The get out clause provided is that such profiling would only take place after a specific crime had been detected (presumably online). Of course nothing in the software itself would prevent it being used in other situations and we're all well aware of the EU's function creep fetish. In any case, as you will see however from reading the description on the project's front page, what might be considered a crime is sufficiently vague and wide reaching that anyone who expresses a strong opinion, or shares any files should consider themselves at risk (I can hardly wait to see how this interacts with uniquely British efforts like PHORM and the Digital Economy Act).

You can browse for youself the currently available list of deliverables. There is a lot of information here. In particular, I would recommend anyone with a computing background look at Deliverable 4.1 - this gives extensive details on the planned methodology and also will suggest to anyone with some knowledge in this area numerous lines of attack for countering such invasive surveillance technology.
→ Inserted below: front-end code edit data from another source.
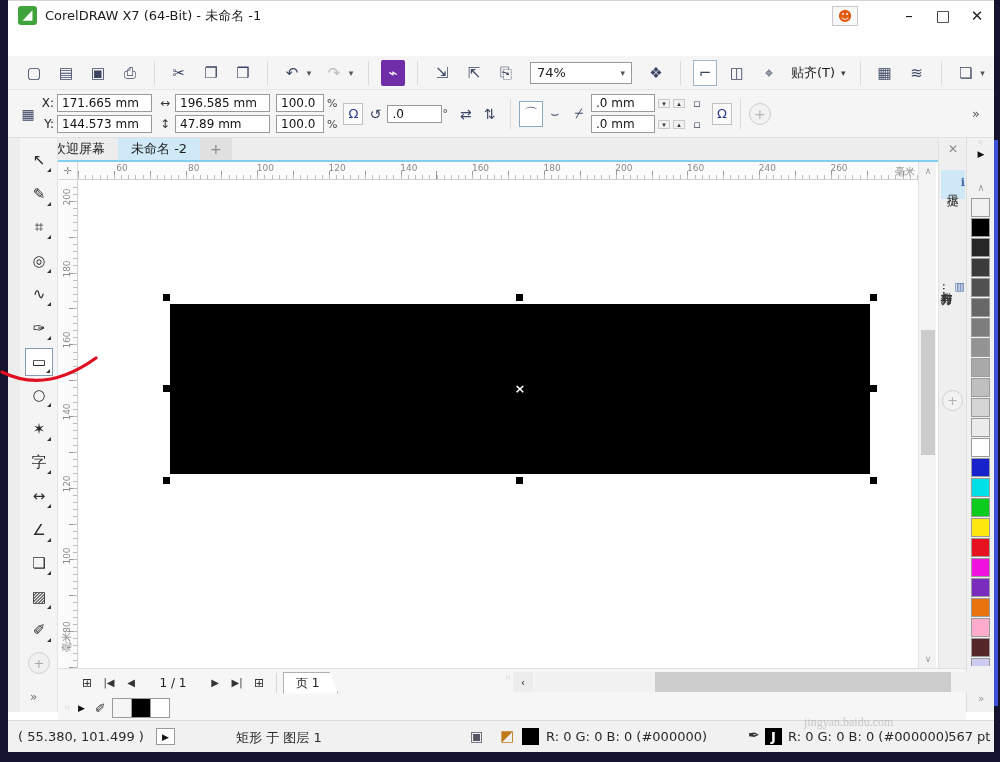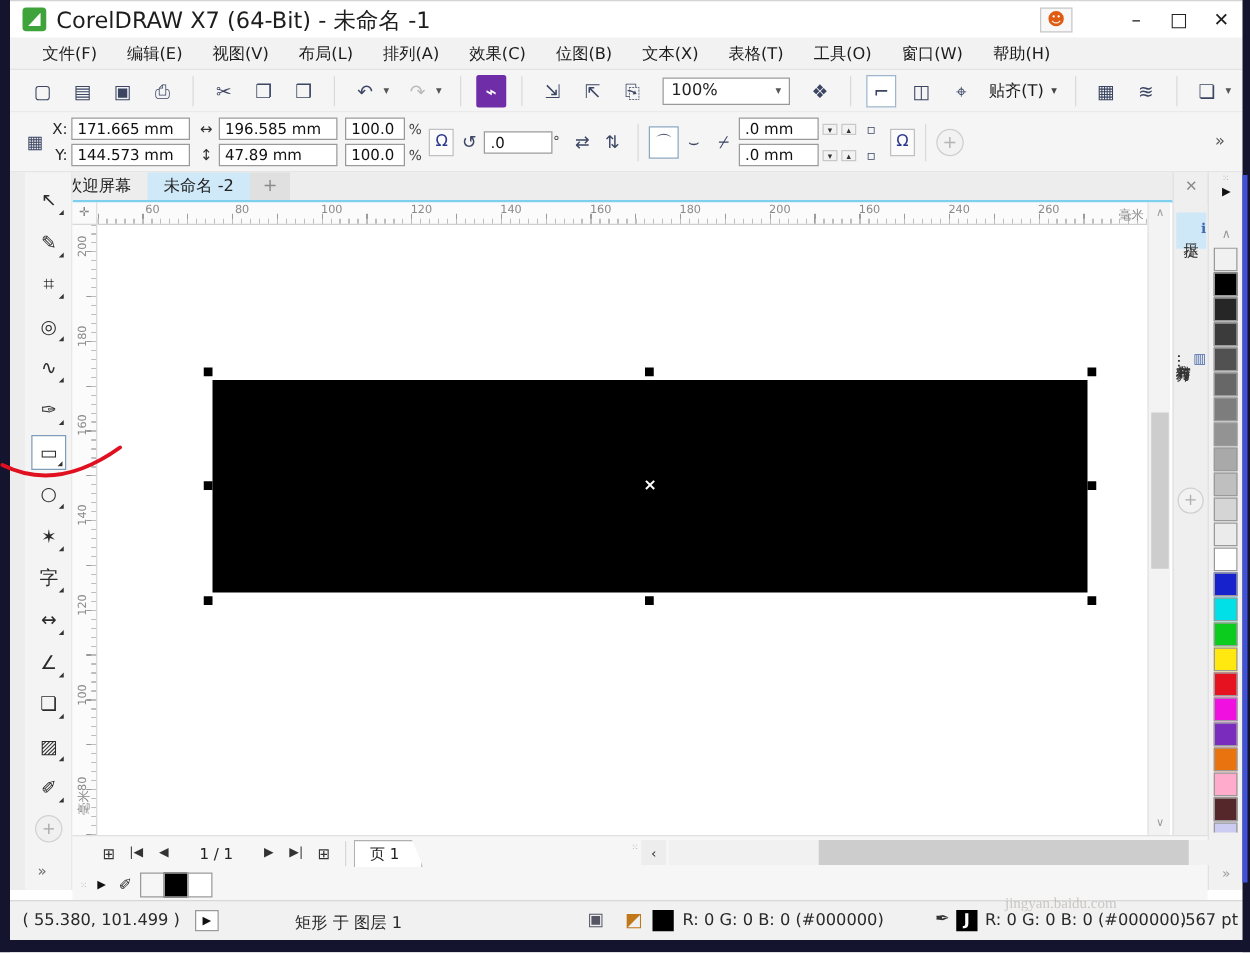--- a/index.html
+++ b/index.html
@@ -17,7 +17,7 @@
   .titlebar { position:absolute; left:8px; top:0; width:986px; height:30px; background:#fff; display:flex; align-items:center; border-top:1px solid #d4d4d4; }
   .app-logo { width:19px; height:19px; margin:0 8px 0 10px; background:#3fa33c; border-radius:3px; position:relative; }
   .app-logo span { position:absolute; inset:0; background:#fff; clip-path:polygon(24% 78%, 76% 22%, 76% 78%); }
-  .title-text { font-size:18px; color:#1d1d1d; }
+  .title-text { font-size:13px; color:#1d1d1d; }
   .title-spacer { flex:1; }
   .acct-btn { width:26px; height:20px; border:1px solid #c8c8c8; display:flex; align-items:center; justify-content:center; color:#e05a10; font-size:14px; margin-right:34px; background:#f8f8f8; }
   .win-btn { width:34px; height:26px; display:flex; align-items:center; justify-content:center; font-size:15px; color:#222; }

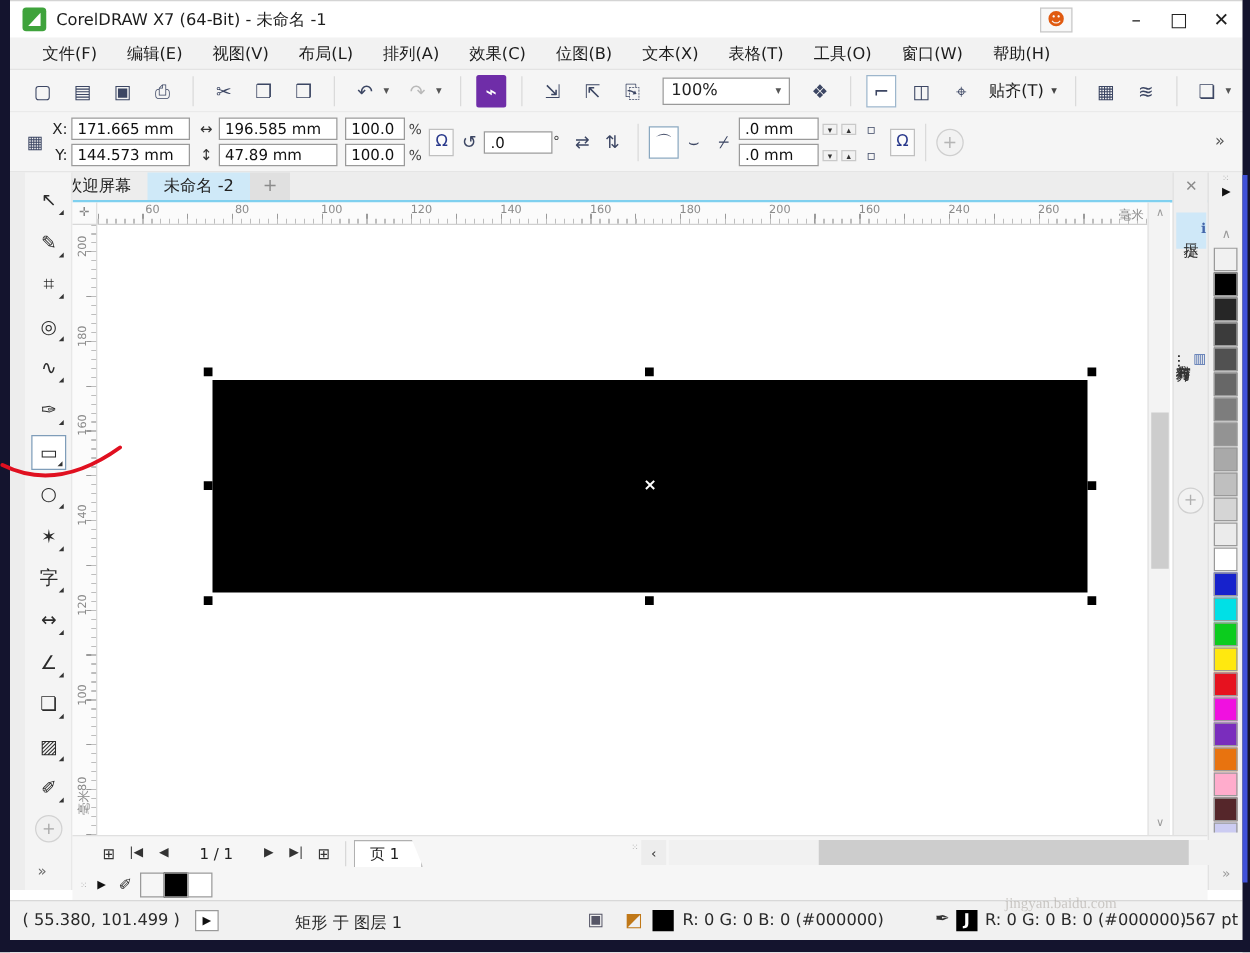--- a/index.html
+++ b/index.html
@@ -178,20 +178,6 @@
     <div class="win-btn">✕</div>
   </div>
 
-  <div class="menubar">
-    <span class="menu-item">文件(F)</span>
-      <span class="menu-item">编辑(E)</span>
-      <span class="menu-item">视图(V)</span>
-      <span class="menu-item">布局(L)</span>
-      <span class="menu-item">排列(A)</span>
-      <span class="menu-item">效果(C)</span>
-      <span class="menu-item">位图(B)</span>
-      <span class="menu-item">文本(X)</span>
-      <span class="menu-item">表格(T)</span>
-      <span class="menu-item">工具(O)</span>
-      <span class="menu-item">窗口(W)</span>
-      <span class="menu-item">帮助(H)</span>
-  </div>
 
   <div class="toolbar">
     <span class="tbtn">▢</span>

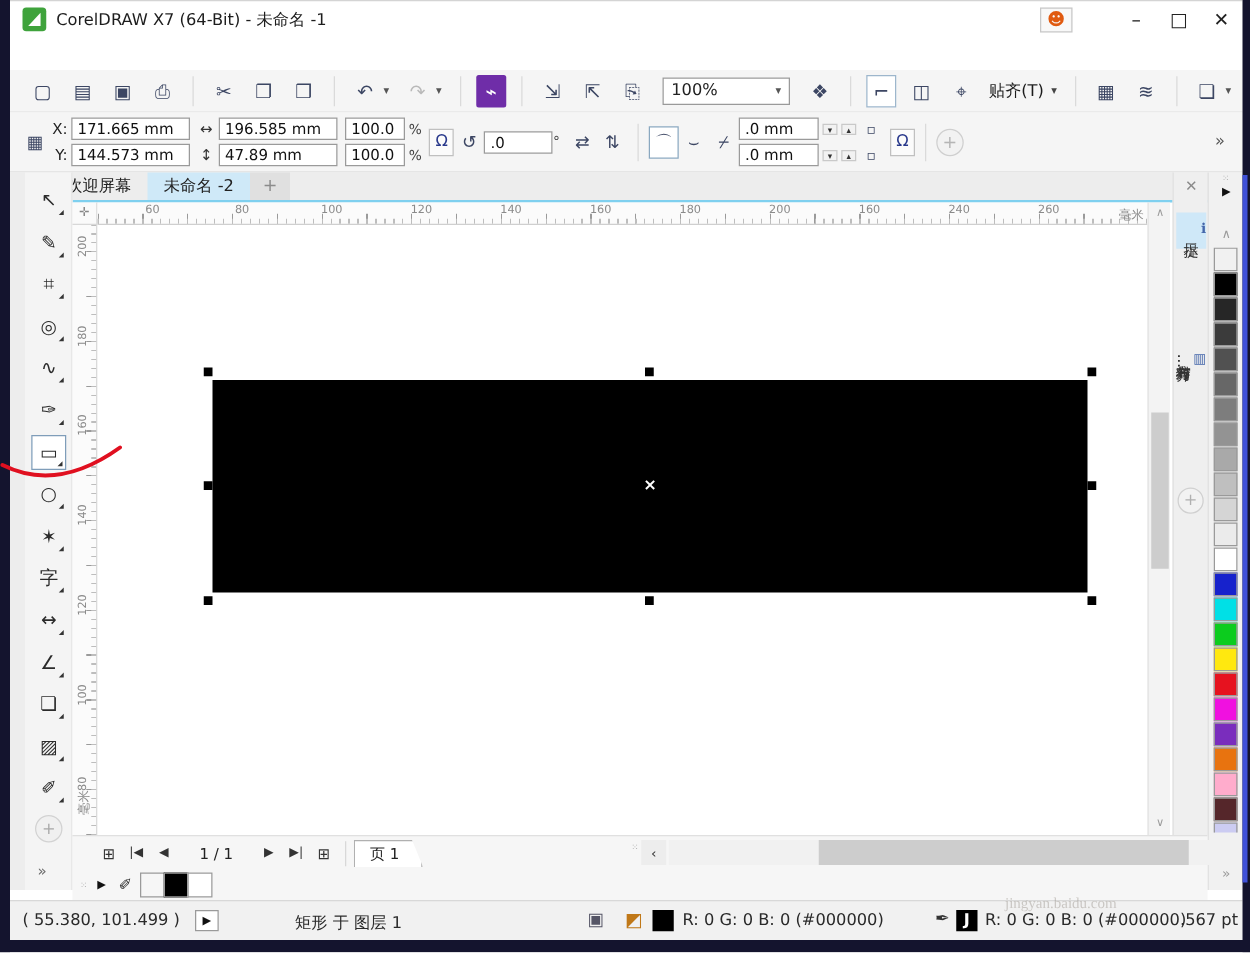--- a/index.html
+++ b/index.html
@@ -200,7 +200,7 @@
       <span class="tbtn">⇱</span>
       <span class="tbtn">⎘</span>
     <span class="combo">
-      <span>100%</span>
+      <span>74%</span>
       <span class="cspace"></span>
       <span class="cchev">▾</span>
     </span>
In this context deliverables 4.2 and 4.3 would also be worth consulting.

Also of interest may be a similar project that appears to be focusing more on the conceptual issues (also hat tip to IanPJ for noticing this): Detecter

The bad news:

The bad news is that this event highlights just how pathetic the EU parliament is. This is basically a begging letter to the EU Commission; the unelected executive who determine the EU's policies (and who are also able to keep all of their discussions secret if they choose to). It is very likely the Commission will simply say no. Or if it doesn't, there will be a very quiet announcement that will be missed by our wonderful mass media. Which brings me to my final point:

Tips to the blogosphere:
As per usual the mainstream ("quality") media has consistently let us down on these type of EU funded research projects. It is difficult to understand because all of the EU funded projects must release deliverables to the public. Not only that but many of the researchers are keen to generate publicity and thus are open to contact. Despite these incredibly rich picking grounds, especially knowing how the News Factory Churnalists are often desperate for quick copy, it is incredible to see so little comment on these projects.

I worked on a couple of these projects previously. There is a lot of interesting work going on, some very good and positive, some very detrimental. There is very little reporting on either. However it is a massive area for research and exposure by the blogosphere community. The EU operates numerous - what it calls - 'framework programmes', each one running for a few years, issuing calls for proposals for research funding in areas dictated by the EU as important. Each programme is numbered sequentially FP6 projects have just ended and FP7 projects are now starting. You can search for all of them on CORDIS. Googling any search terms you like and also adding 'FP6' or 'FP7' can also be effective. Have at it!